Some will say it was the content of his commentary.

Fact is – it wasn’t the content; but that he chose to insert his viewpoint into a report of the assassination of Police Officer Melvin Santiago – who incidentally was accorded Jersey City’s highest honor – that of having been made Sergeant.

Disciplinary actions by the TV station aside, I agree wholeheartedly with his assessment that young black men growing up in the inner city without fathers or a stable family structure will contribute to the kind of animosity toward authority figures like police officers.

And that contributes to the cycle of violence reporters like Bergin see on a fairly frequent basis.

the “anti-cop mentality that has so contaminated America’s inner cities.” He went on to say that the “sick, perverse line of thinking” is seen everywhere from “Jersey City, to Newark and Patterson to Trenton.”
“It has made the police officer’s job impossible and it has got to stop,” he added. “The underlying cause of all of this, of course: young black men growing up without fathers. Unfortunately, no one in the news media has the courage to touch that subject.”

But besides the demotion by the TV station and his subsequent refusal to accept their “offer”, there are those that have taken him to task for what they feel are inaccuracies in his comments –
specifically the President of The National Association of Black Journalists, Bob Butler, who challenged Bergin's connection between young black men growing up without fathers and anti-police sentiments.

'Are there problems in the inner city with kids without fathers? Yes. But does that make kids violent? No,' Butler said. 'There are a lot of kids without fathers who go to college, graduate and become upstanding citizens.
'He's talking about a social phenomenon where there's lack of opportunity in communities.'

To be sure, there are a good number of men who’ve grown up without fathers having gone on to a better life.

But to gloss over the overwhelming problem plaguing our inner cities is just more political correctness gone amock.

Sentiments expressed last night by Dr.
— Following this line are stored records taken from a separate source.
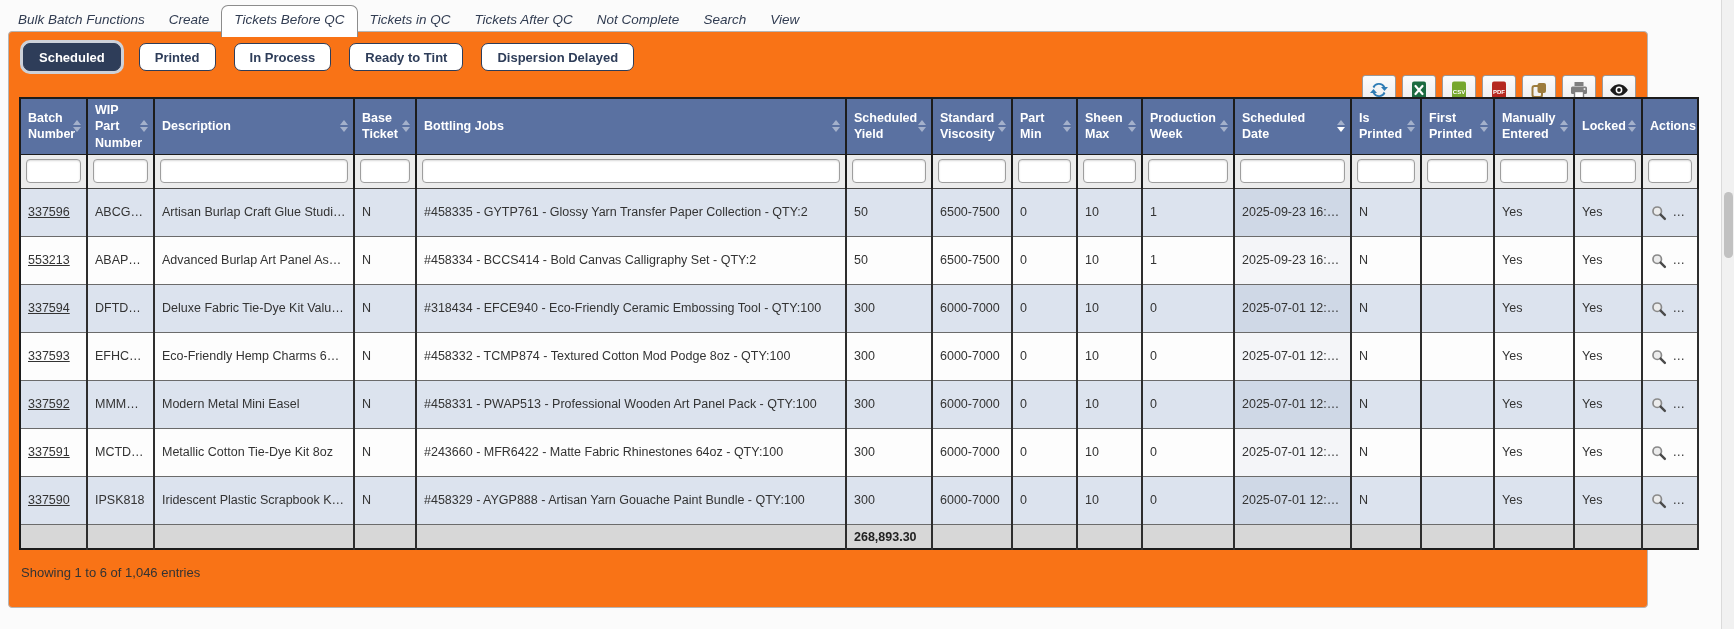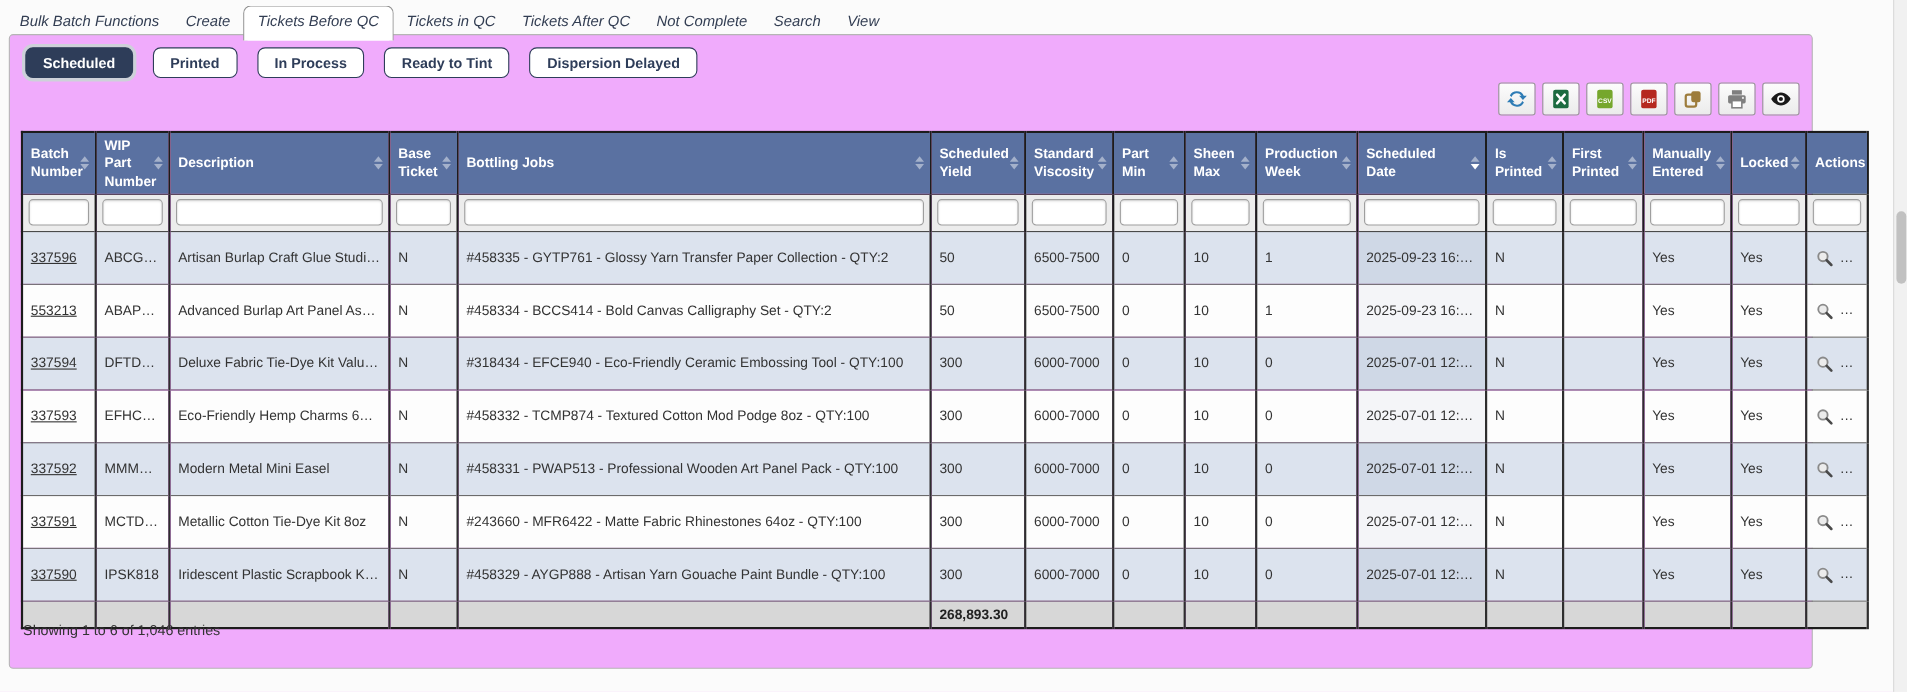--- a/index.html
+++ b/index.html
@@ -15,7 +15,7 @@
     border-radius:7px 7px 0 0;padding-bottom:10px;margin-bottom:-2px;}
   
   .panel{position:absolute;left:8px;top:31px;width:1640px;height:577px;box-sizing:border-box;
-    background:#f0abfc;border:1px solid #b5b5b5;border-radius:4px;}
+    background:#f97316;border:1px solid #b5b5b5;border-radius:4px;}
   
   .filters-row{position:absolute;top:11px;left:10px;display:flex;gap:18px;align-items:center;}
   .fbtn{height:28px;padding:0 15px;border-radius:7px;border:1px solid #2e3d59;background:#fff;

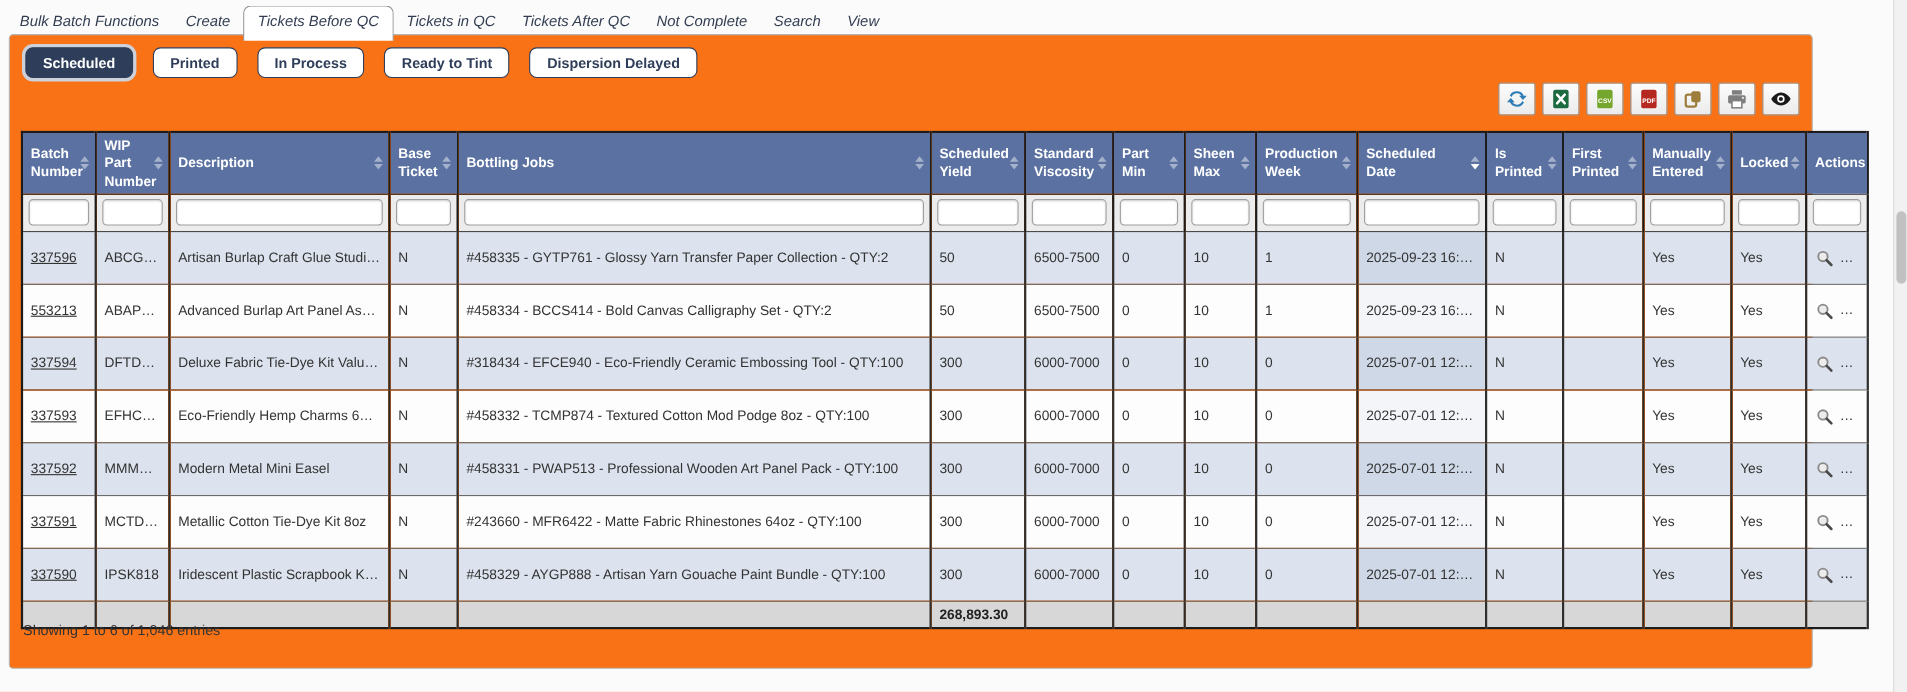--- a/index.html
+++ b/index.html
@@ -27,7 +27,7 @@
     background:linear-gradient(#fcfcfc,#ebebeb);display:flex;align-items:center;justify-content:center;cursor:pointer;}
   .tbtn svg{display:block;}
   
-  .table-wrap{position:absolute;left:10px;top:87px;}
+  .table-wrap{position:absolute;left:10px;top:65px;}
   table{border-collapse:collapse;table-layout:fixed;width:1678px;border:2px solid #1c1c1c;
     font-size:12.5px;color:#333;}
   th{background:#5a71a1;color:#fff;font-weight:bold;text-align:left;vertical-align:middle;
Ben Carson with Megyn Kelly on her Fox program saying, in effect, that Bergin did not say anything that President Obama hasn’t said himself; and that without addressing these issues for fear of not being politically correct will never correct anything.

So while we can agree (I think) that Bergin chose the wrong forum to express his sentiments; would you agree with what he had to say about young black men in Jersey City and other inner cities?